Deux ans plus tard, en 2013, la Colombie a également adopté la résolution 181. Cette loi est conçue pour empêcher l’accaparement des terres à l’avenir. Il aide les nouveaux propriétaires terriens à obtenir correctement les titres et les documents d’enregistrement pour s’assurer que leurs terres ne peuvent pas être illégalement prises ou abusées. C’est une autre loi qui fonctionne au niveau judiciaire pour donner des conseils appropriés à ceux qui pourraient ne pas être bien familiarisés avec le droit de la propriété et les règlements connexes. Ces deux lois sont conçues pour fonctionner en conjonction l’une avec l’autre pour s’occuper des personnes vivant dans des communautés pauvres et / ou rurales. Ils s’assurent que si et quand des problèmes d’accaparement des terres surviennent, les tribunaux seront en mesure d’examiner la documentation officielle qui prouve clairement à qui appartient quoi.

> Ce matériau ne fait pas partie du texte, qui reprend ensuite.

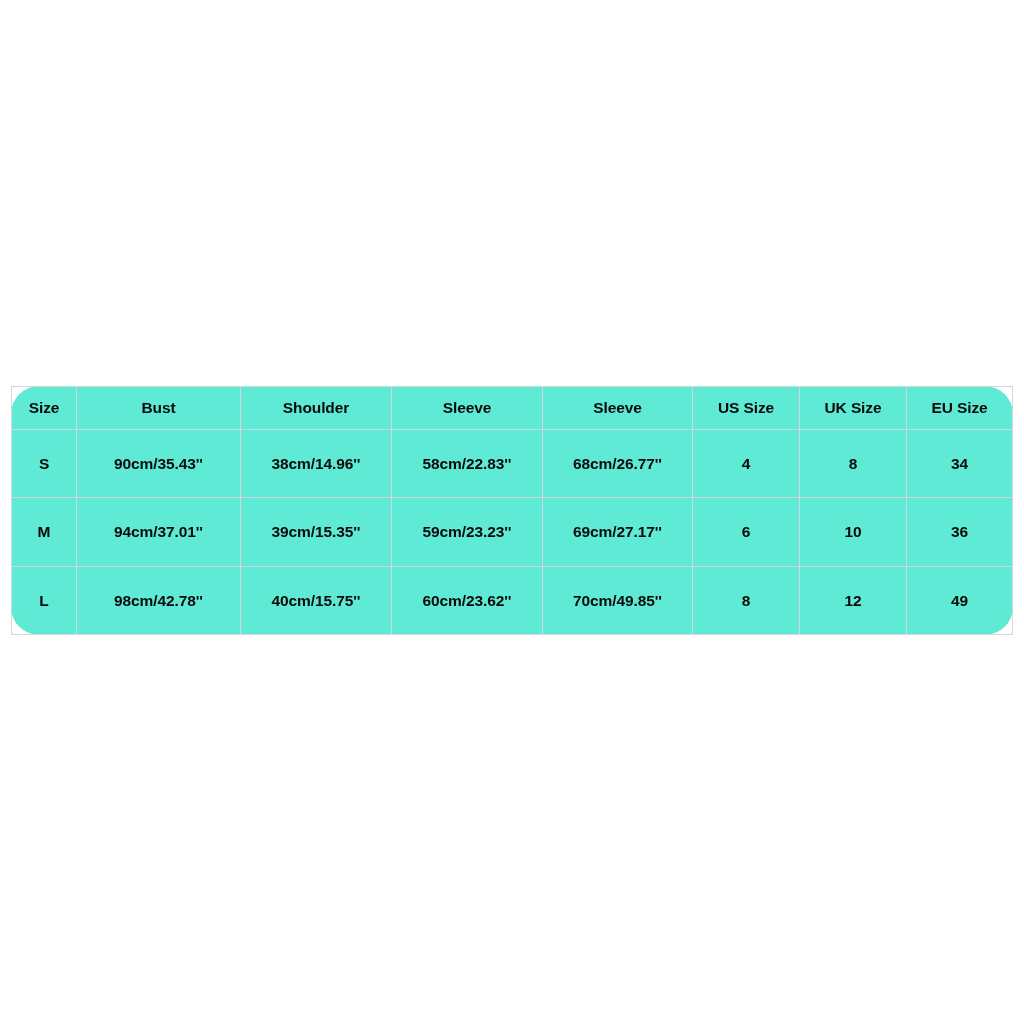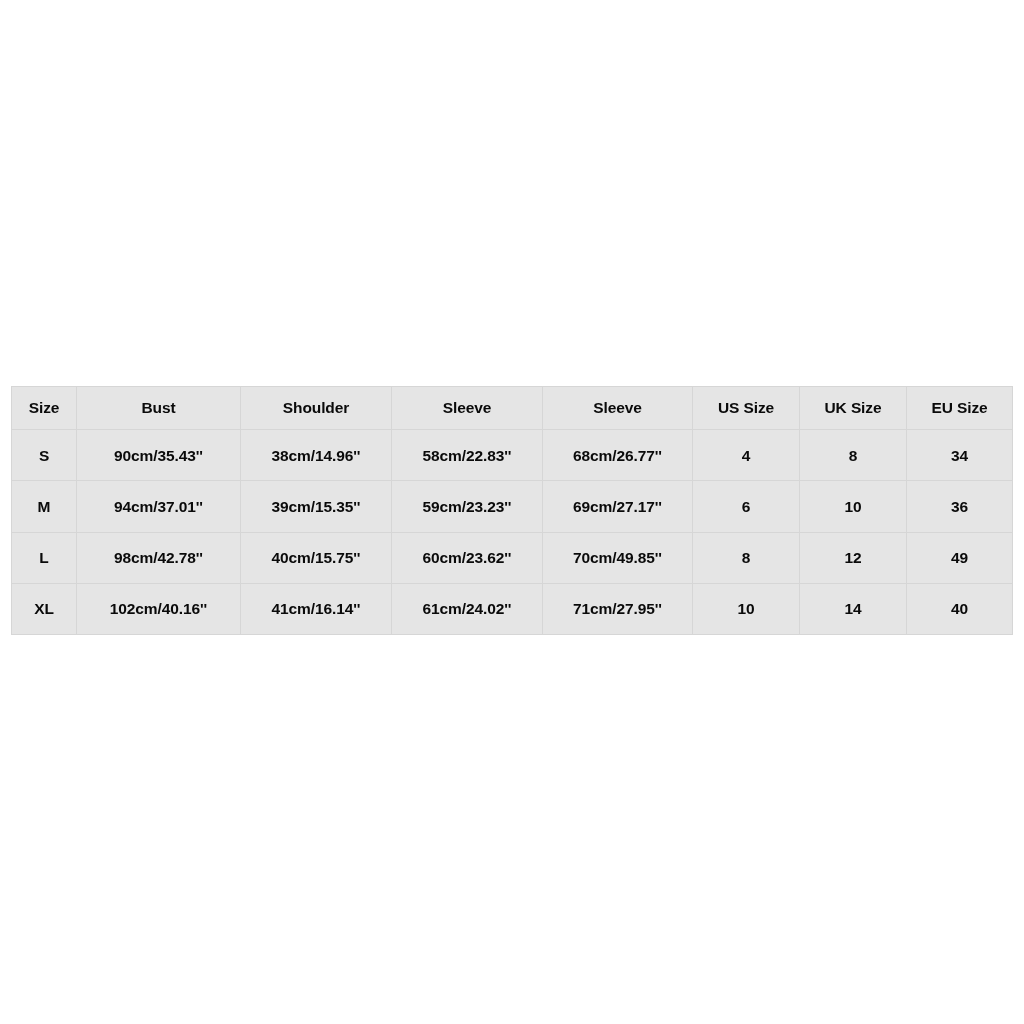"Size" table.size-chart { background: #e5e5e5 -> #5eead4; border-radius: none -> 28px }
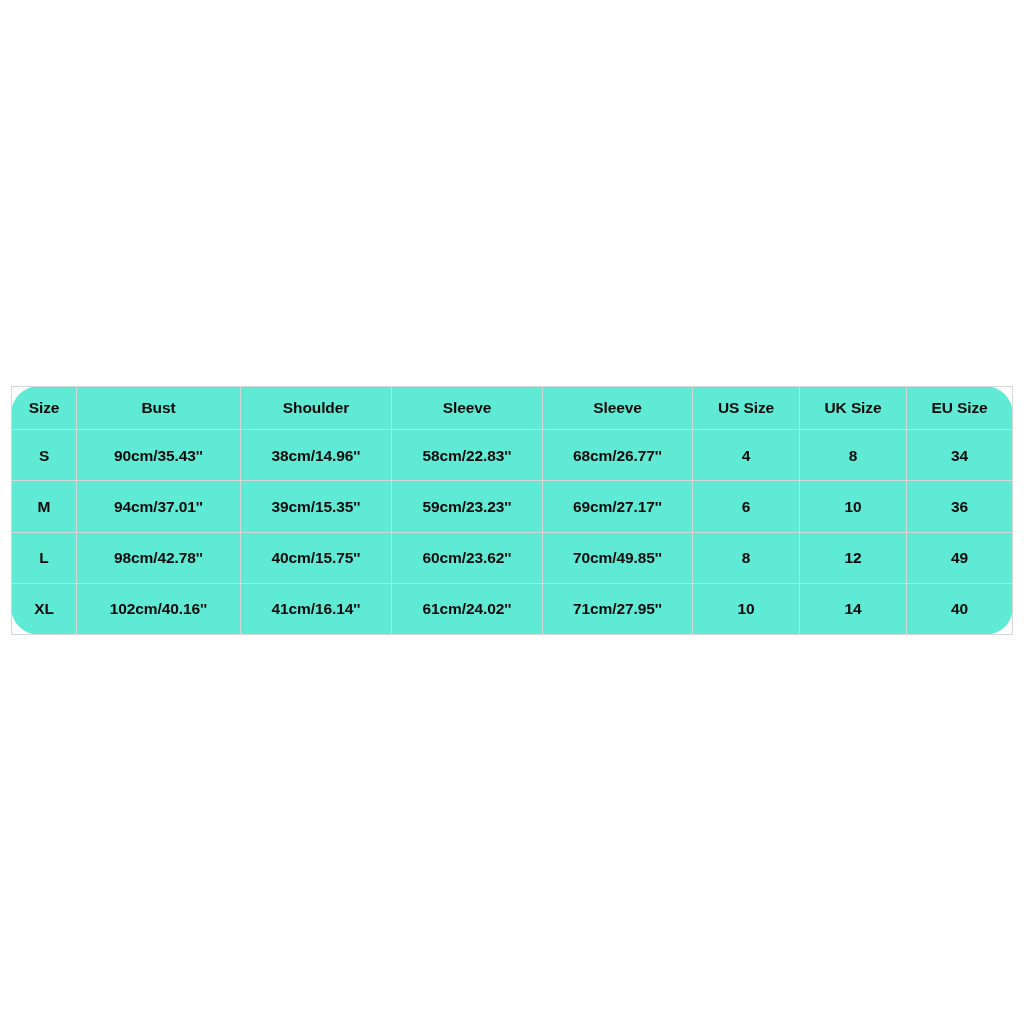"XL" tr { html: <tr> <td>XL</td> <td>102cm/40.16''</td> <td>41cm/16.14''</td> <td>61cm/24.02''</td> <td>71cm/27.95''</td> <td>10</td> <td>14</td> <td>40</td> </tr> -> none }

La technologie au service de ces efforts

En plus de ces lois, l’Université nationale de Colombie a conçu un système beaucoup plus sûr pour stocker les documents fonciers. Les titres fonciers et les enregistrements vont désormais directement dans une blockchain conçue exclusivement pour les propriétaires fonciers. La technologie blockchain est hautement considérée comme le moyen le plus sûr de sauvegarder des informations puisque tout est décentralisé. Cela signifie qu’aucune entité ne contrôle les données. Dans une blockchain, chaque utilisateur peut voir toute activité nouvelle ou ancienne et surveiller si quelque chose semble suspect.

Pirater une blockchain est extrêmement difficile et personne dans l’histoire n’a jamais réussi à le faire. Le piratage d’une blockchain est si difficile car à chaque fois qu’un nouveau bloc est créé, il y a des informations qui le relient à chaque bloc existant. Donc, si un pirate veut changer le code d’un bloc afin de céder un titre foncier à lui-même plutôt qu’au propriétaire prévu, chaque bloc de la chaîne doit être manipulé pour accepter ce changement. Cela doit également être fait avant que quiconque ne remarque qu’un changement s’est produit. Il pourrait y avoir des dizaines de milliers, voire des centaines de milliers de blocs dans la blockchain pour la propriété immobilière colombienne.

Prochaines étapes

La Colombie va dans la bonne direction. La loi 1448, la résolution 181 et la mise en œuvre de la blockchain ont été vitales pour les efforts de restitution des terres. Depuis 2011, les propriétaires légitimes ont récupéré plus de 740 000 acres de terres précédemment volées. Bien que ce nombre puisse sembler élevé, plus de 5 millions d’acres de terres restent encore dans les limbes. Pour rendre les efforts de restitution des terres aussi efficaces que possible, la loi 1448 et la résolution 181 doivent être appliquées bien au-delà de 2021. Le cadre approprié est en place, mais le gouvernement colombien doit rester actif pour aider ses citoyens à récupérer ce qui leur revient de droit.